GPU-BLOB: GPU BLas Offload Benchmark

GPU-BLOB is a benchmark tool which can be used to determine at what point (i.e. problem size) it is worthwhile to offload select BLAS computations to the GPU on a heterogeneous system. Not only can this aid to help programmers understand the characteristics of the hardware they are optimising for, but also whether or not it would be useful for them to utilise the GPU at all for their specific application.

For each supported BLAS kernel (listed below) GPU-BLOB will run n iterations of each kernel on CPU and GPU, gradually increasing the problem size up to a user-defined maximum limit. The resulting large amount of performance data collected is output in multiple csv files in the CSV_Results directory; one for each BLAS kernel and probelm-type pair.

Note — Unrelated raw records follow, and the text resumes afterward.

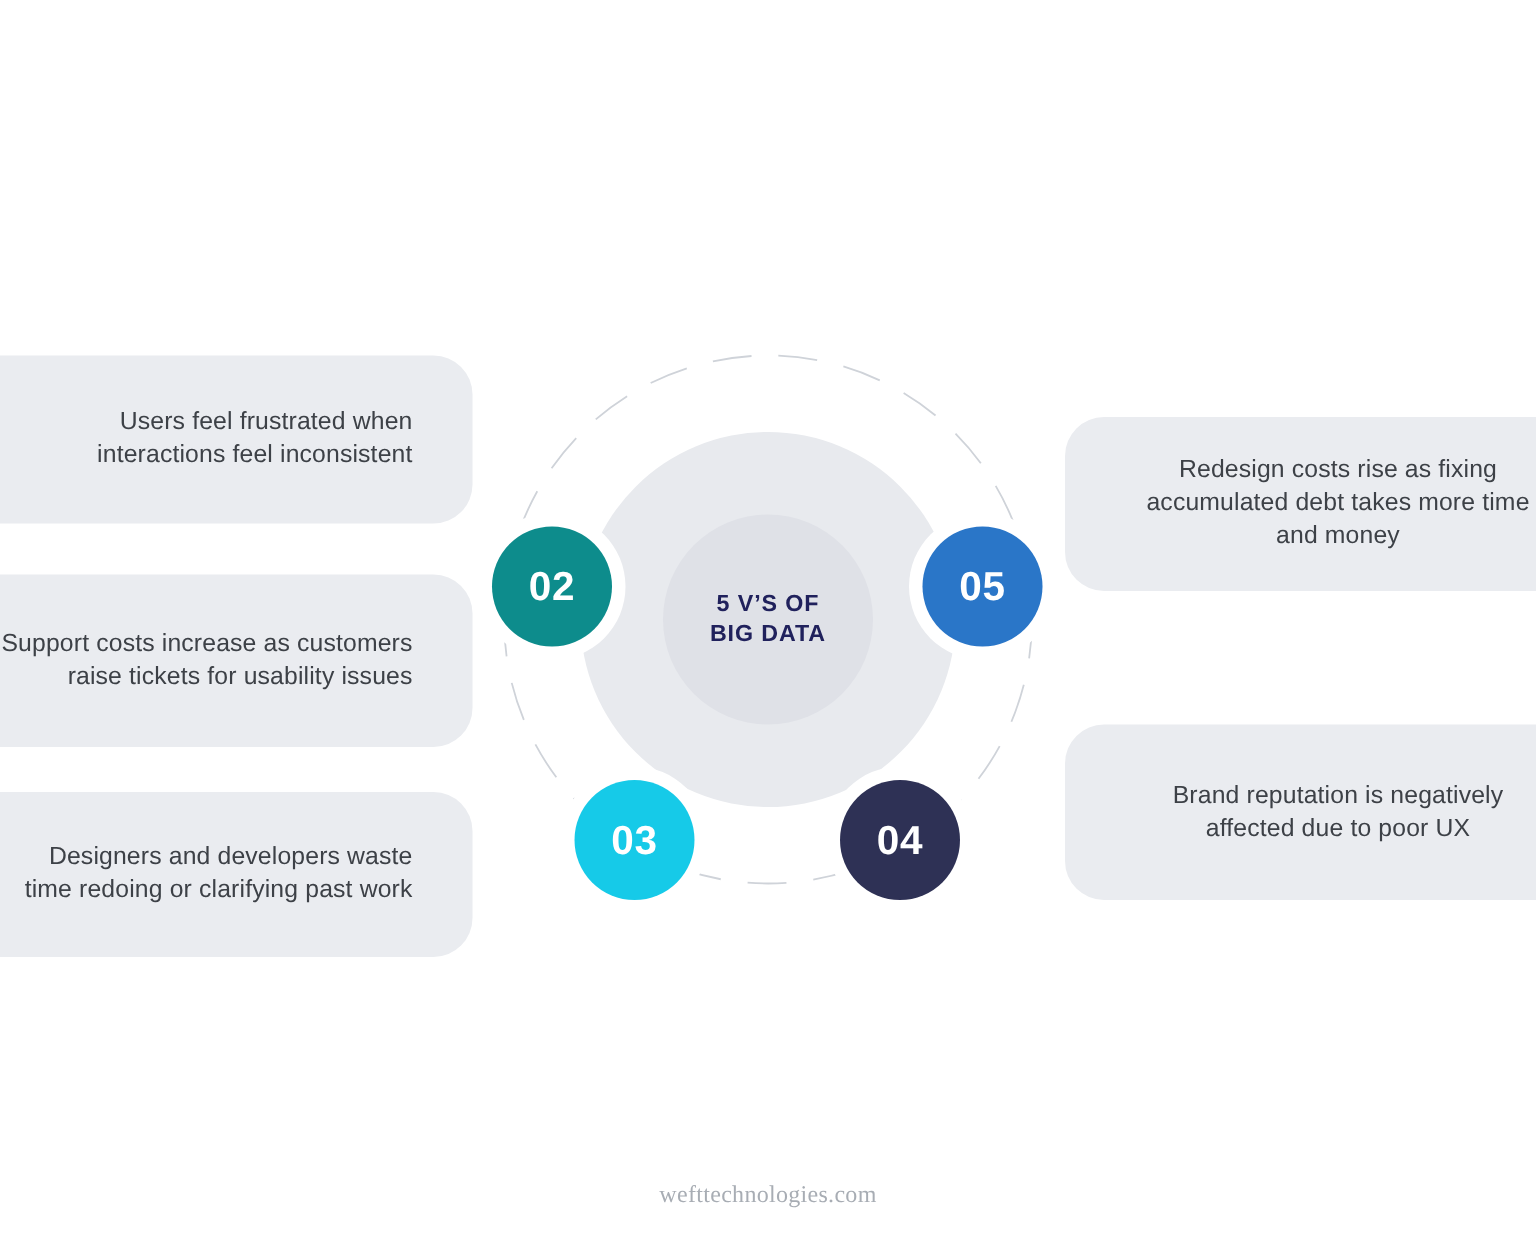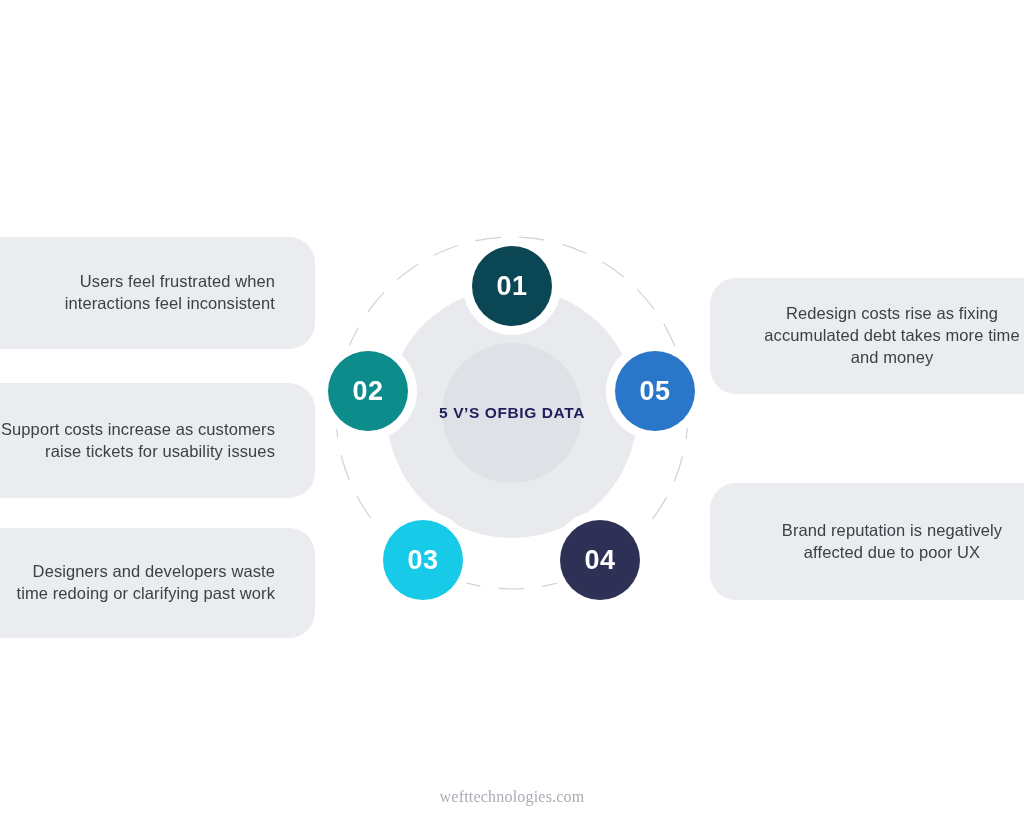--- a/index.html
+++ b/index.html
@@ -174,9 +174,6 @@
     </div>
   </div>
 
-  <div class="node" id="node-1" style="background: rgb(11, 70, 84);">
-    <span class="num">01</span>
-  </div>
   <div class="node" id="node-2" style="background: rgb(13, 140, 140);">
     <span class="num">02</span>
   </div>

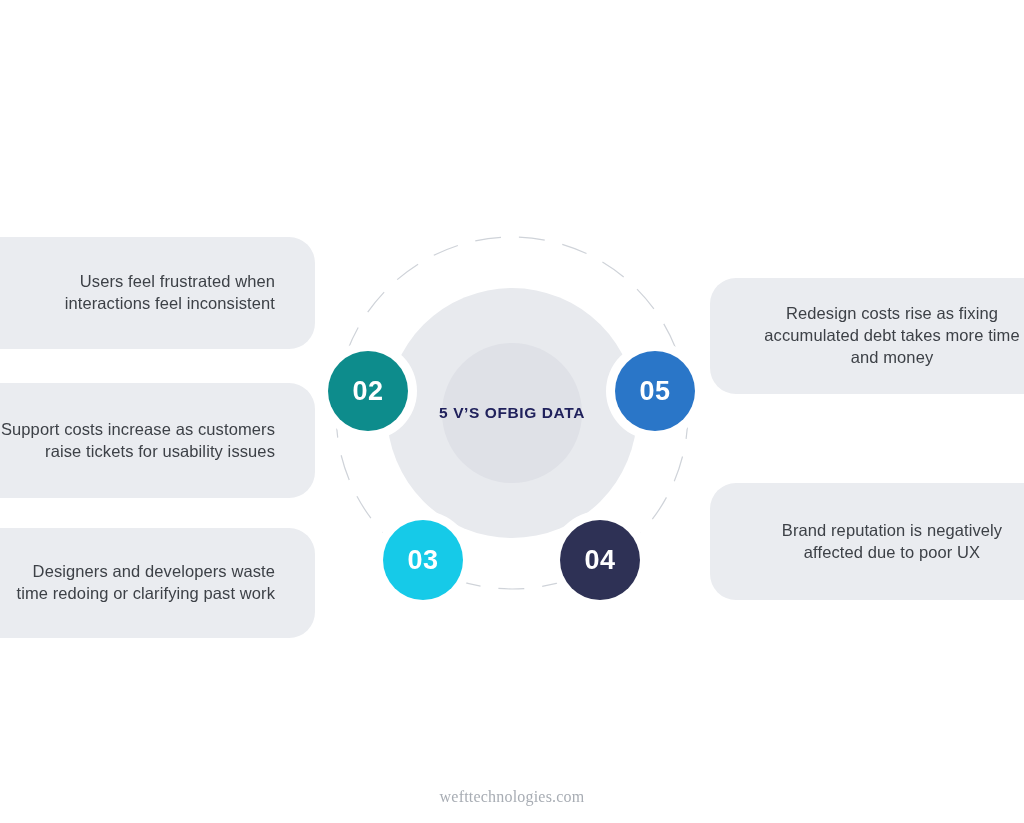--- a/index.html
+++ b/index.html
@@ -80,7 +80,7 @@
     width: 360px;
     height: 360px;
     display: flex;
-    flex-direction: row;
+    flex-direction: column;
     align-items: center;
     justify-content: center;
     pointer-events: none;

Each BLAS kernel is tested with a range of different problem size designs in an attempt to capture the performance differences that can occur between different problem sets when utilising the same underlying kernel. For each BLAS kernel and problem type pair, a table will be displayed which outlines the minimum problem size at which offloading to the GPU became worthwhile for all larger problem sizes. If for the number of iterations and maximum problem dimension this offload threshold cannot be found, the table will show 0 for each problem dimension and N/A for the GPU and CPU GFLOP/s.

All computations performed by each BLAS library are done in column-major and are assumed to be functionally correct. However, a simple checksum is calculated after each CPU and GPU run for each problem size to ensure all utilised libraries are computing the same result.
Only when an error occurs will any checksum be displayed to the user.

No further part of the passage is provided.